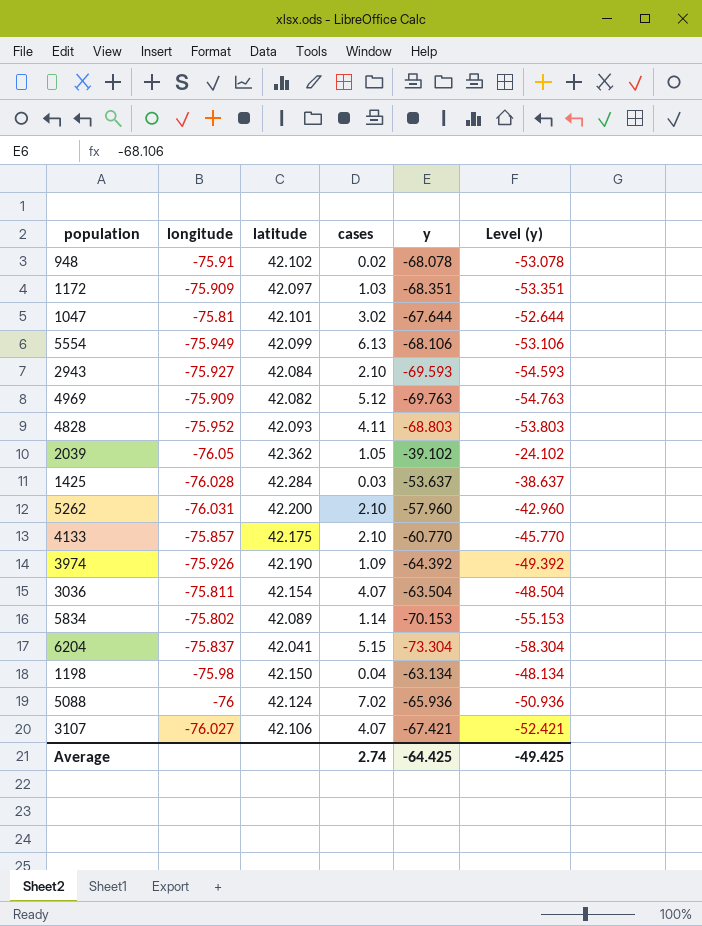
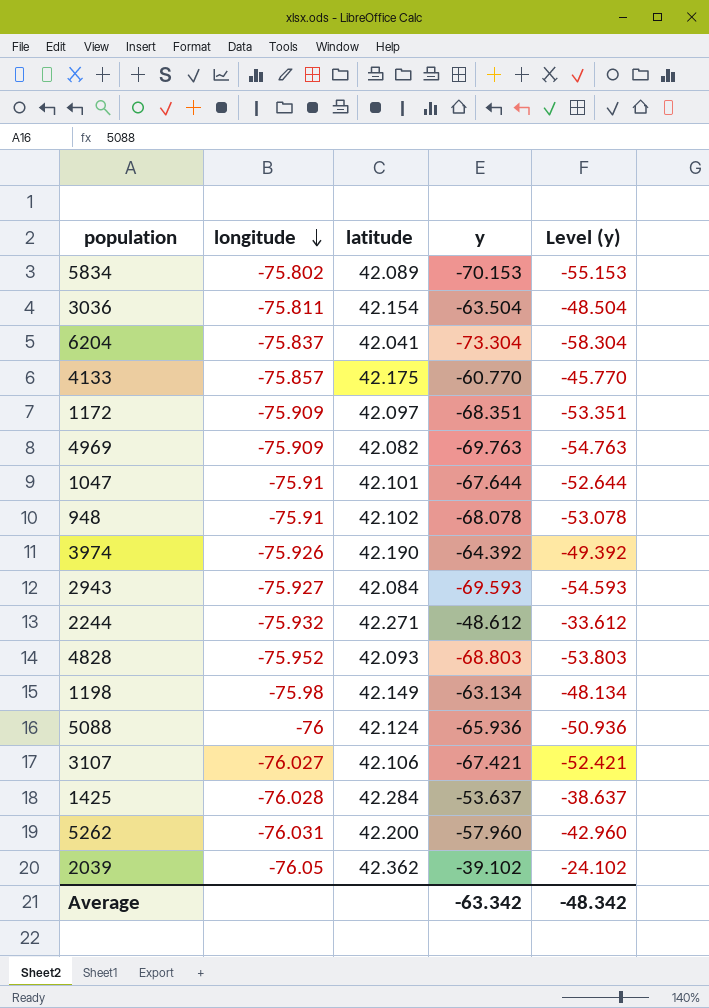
row order: none -> longitude descending
column cases | position: 4 -> none
row 5554: -75.949 | 42.099 | 6.13 | -68.106 | -53.106 -> none
1047 | longitude: -75.81 -> -75.91
row 2244: none -> -75.932 | 42.271 | -48.612 | -33.612
1198 | latitude: 42.150 -> 42.149
Average | y: -64.425 -> -63.342
Average | Level (y): -49.425 -> -48.342

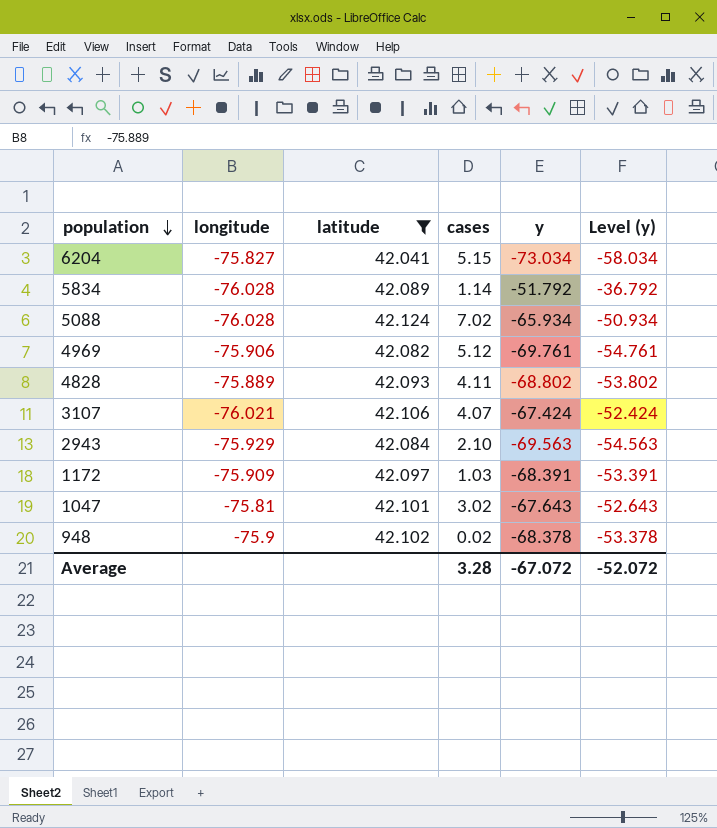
filter: none -> latitude <= 42.124
row order: longitude descending -> population descending
column cases | position: none -> 4
6204 | longitude: -75.837 -> -75.827
6204 | y: -73.304 -> -73.034
6204 | Level (y): -58.304 -> -58.034
5834 | longitude: -75.802 -> -76.028
5834 | y: -70.153 -> -51.792
5834 | Level (y): -55.153 -> -36.792
5088 | longitude: -76 -> -76.028
5088 | y: -65.936 -> -65.934
5088 | Level (y): -50.936 -> -50.934
4969 | longitude: -75.909 -> -75.906
4969 | y: -69.763 -> -69.761
4969 | Level (y): -54.763 -> -54.761
4828 | longitude: -75.952 -> -75.889
4828 | y: -68.803 -> -68.802
4828 | Level (y): -53.803 -> -53.802
3107 | longitude: -76.027 -> -76.021
3107 | y: -67.421 -> -67.424
3107 | Level (y): -52.421 -> -52.424
2943 | longitude: -75.927 -> -75.929
2943 | y: -69.593 -> -69.563
2943 | Level (y): -54.593 -> -54.563
1172 | y: -68.351 -> -68.391
1172 | Level (y): -53.351 -> -53.391
1047 | longitude: -75.91 -> -75.81
1047 | y: -67.644 -> -67.643
1047 | Level (y): -52.644 -> -52.643
948 | longitude: -75.91 -> -75.9
948 | y: -68.078 -> -68.378
948 | Level (y): -53.078 -> -53.378
Average | y: -63.342 -> -67.072
Average | Level (y): -48.342 -> -52.072

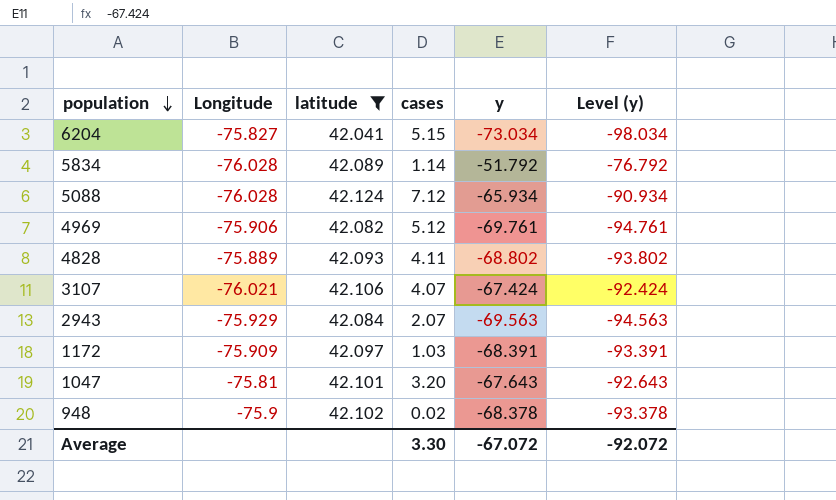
column name: longitude -> Longitude
column Level (y) | formula: [y] + 15 -> [y] - 25
5088 | cases: 7.02 -> 7.12
2943 | cases: 2.10 -> 2.07
1047 | cases: 3.02 -> 3.20
Average | cases: 3.28 -> 3.30
Average | Level (y): -52.072 -> -92.072

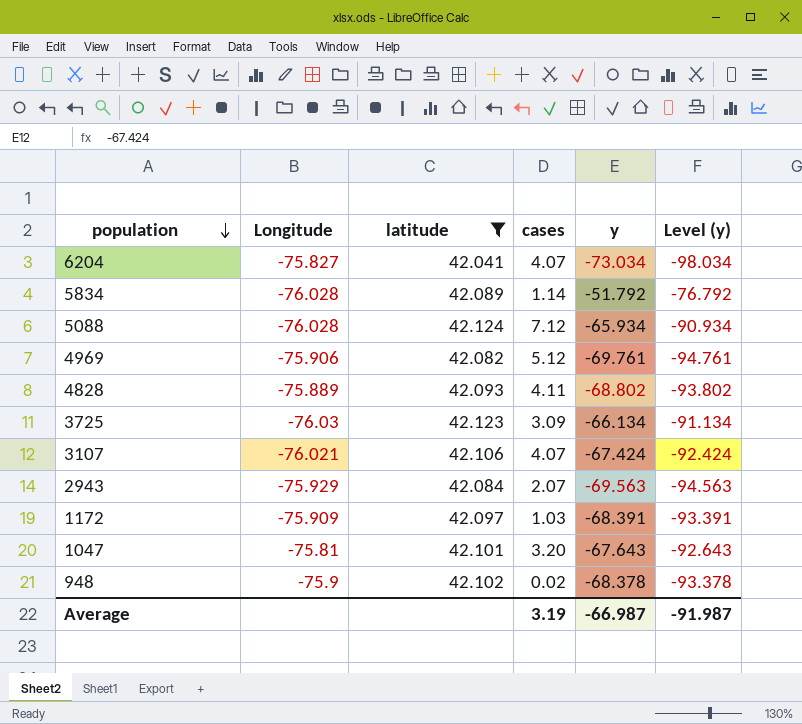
6204 | cases: 5.15 -> 4.07
row 3725: none -> -76.03 | 42.123 | 3.09 | -66.134 | -91.134
Average | cases: 3.30 -> 3.19
Average | y: -67.072 -> -66.987
Average | Level (y): -92.072 -> -91.987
---*---
*Problem to solve*
From the material above, set down exactly the lines between the line holding "5088 | Level (y): -50.936 -> -50.934" and the line holding "Average | y: -63.342 -> -67.072", inclusive. Include nothing else.

*Result of the task*
5088 | Level (y): -50.936 -> -50.934
4969 | longitude: -75.909 -> -75.906
4969 | y: -69.763 -> -69.761
4969 | Level (y): -54.763 -> -54.761
4828 | longitude: -75.952 -> -75.889
4828 | y: -68.803 -> -68.802
4828 | Level (y): -53.803 -> -53.802
3107 | longitude: -76.027 -> -76.021
3107 | y: -67.421 -> -67.424
3107 | Level (y): -52.421 -> -52.424
2943 | longitude: -75.927 -> -75.929
2943 | y: -69.593 -> -69.563
2943 | Level (y): -54.593 -> -54.563
1172 | y: -68.351 -> -68.391
1172 | Level (y): -53.351 -> -53.391
1047 | longitude: -75.91 -> -75.81
1047 | y: -67.644 -> -67.643
1047 | Level (y): -52.644 -> -52.643
948 | longitude: -75.91 -> -75.9
948 | y: -68.078 -> -68.378
948 | Level (y): -53.078 -> -53.378
Average | y: -63.342 -> -67.072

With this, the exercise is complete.